I chose CommonMark because it could be measured, not to compete with existing implementations. Markdig is the established, actively maintained C# CommonMark library and a more feature-rich one than what I produced here. But the 652 conformance tests gave me something I could not get from ohmyzsh: an objective, third-party standard to verify against. For reference, I ran the same suite against Markdig. It fails 33. The generated implementation fails 4. Two of those four are cases Markdig handles correctly. The other two we both fail on. The point is not to compete with Markdig. The point is that a generated implementation, built from a conceptual map in a matter of hours, lands in the same class as a well-maintained library with nearly 60 million NuGet downloads, verified against a standard neither I nor the model controls.
The ohmyzsh experiment showed the concept worked. CommonMark showed how the process actually behaves under pressure, and what discipline it demands.
Conformance testing transforms the process. When the test suite travels with the implementation, you can iterate aggressively without losing ground. Every fix is immediately validated. Every regression is immediately visible. Without those 652 tests, I would have been guessing. With them, I was engineering.
The LLM will cheat, and you need to expect it. This is not a flaw to work around. It is a fundamental behavior to guard against. Any time you ask a model to fix failing tests, you must verify that it fixed the cause, not the symptom. Prompt constraints help, but human review is non-negotiable.
Large file generation creates its own problems. LLMs tend to produce monolithic output: one enormous file instead of a well-structured project. Constraining file size and structure at the outset, in the prompt, prevents architectural problems that are expensive to fix later.
Models matter, and the differences are measurable. Both GPT-5.4 and Claude Sonnet 4.6 started from the same decomposition and produced the same initial result: 151 of 652 tests passing. The cleanup paths diverged, and Sonnet reached a clean implementation faster. Model selection is not a preference. It is an engineering decision with measurable impact on iteration cost and output quality.
6. What That Actually Means
This started as curiosity. It points to a structural shift in what software actually is.
The industry has always framed software decisions as build vs. buy.

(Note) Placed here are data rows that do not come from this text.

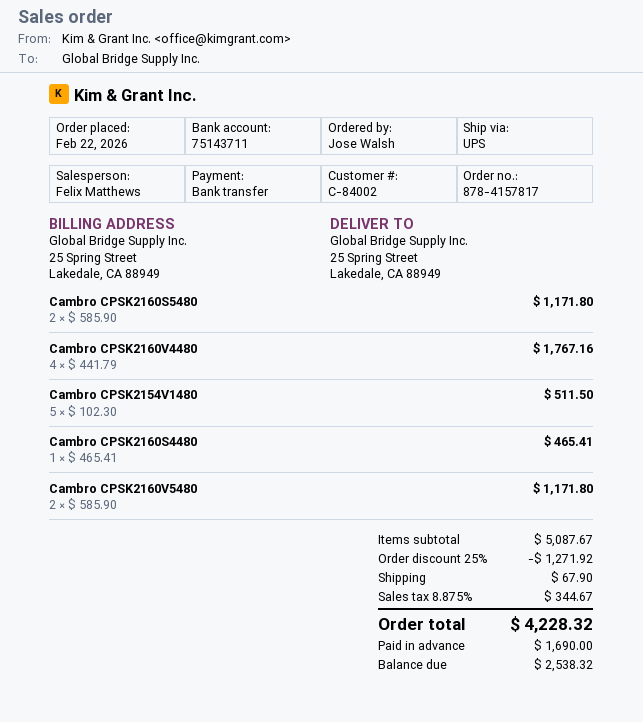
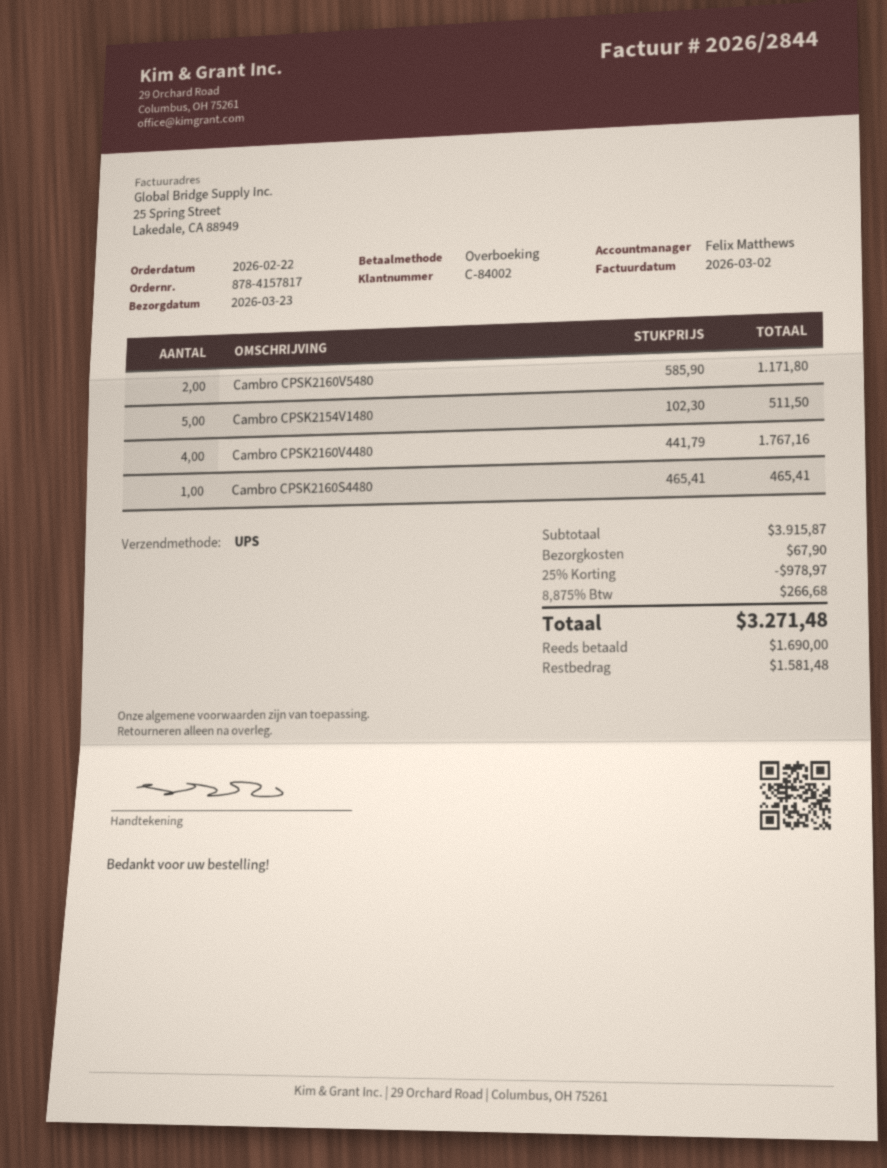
Cambro CPSK2160S5480: 2 x 585.90 = 1171.80 -> none
subtotal: 5087.67 -> 3915.87
discount: 25% = 1271.92 -> 25% = 978.97
tax: 8.875% = 344.67 -> 8.875% = 266.68
total: 4228.32 -> 3271.48
balance: 2538.32 -> 1581.48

But “build” has always carried an implicit weight: the assumption that starting fresh is expensive, risky, and slow. That weight is what keeps organizations carrying legacy systems forward instead of replacing them. That weight is what makes vendor lock-in feel permanent.
That weight just got a lot lighter.
Here is how I rank the use cases:
First: Reduction in supply chain attack surface. Supply chain attacks have been making bigger news since 2021. SolarWinds was a wake-up call, and the subsequent Executive Order on Improving the Nation’s Cybersecurity made it impossible to ignore. The attacks work because we import code we do not fully understand from maintainers we do not fully trust. When you regenerate behavior from a conceptual map rather than importing a dependency, you eliminate that specific attack surface. But be clear-eyed about the tradeoff: you now own that code. The upstream risk is gone, but the maintenance burden lands on you.
Second: The ability to amass targeted knowledge across any language or platform. This is broader than reimplementation. The pipeline does not care whether the source is Rust, Go, C, or shell script. It extracts the patterns, algorithms, and architectural decisions regardless of the language they were written in and makes them available as inventory you can compose against. A single project’s decomposition is useful. The ability to pull technical acumen from dozens of projects across multiple languages and platforms into a single composition is something that was not previously possible at any practical speed.
Third: Modernizing older technology. Legacy codebases sit untouched not because the logic is wrong but because the technology around them has aged out. Extract the intent, reexpress it in a modern stack, and the knowledge survives even if the implementation does not.
Fourth: Breaking free of vendor and skill lock-in. Think about COBOL shops running mainframes, enterprises locked into Oracle or SAP, and government agencies running 40-year-old systems because the risk of touching them outweighs the pain of keeping them. These are companies paying vendor ransoms year after year because starting over has always been unthinkable. For all of them, this is not a productivity tool. It is an exit ramp.
The implication I keep sitting with: understanding X is still the hard part. Once you have that, the implementation follows automatically.
7. OpenTransmute
I built an open-source pipeline to operationalize this. It is called OpenTransmute, and the first thing worth knowing is that it does not trust the LLM. Guardrails operate at two levels: the prompts that drive each stage are engineered to constrain what the model produces, and every artifact the pipeline emits is inspectable and correctable by a human before it moves forward. Prompt guardrails catch drift during generation. Human review gates catch what slipped through anyway. Both layers are load-bearing.
The pipeline has three stages: decompose, inventory, compose.
Decompose reads the source project and produces a conceptual map of what is actually in it: architecture, behaviors, extension points, invariants, and assumptions. This is not code. It is the blueprint behind the code.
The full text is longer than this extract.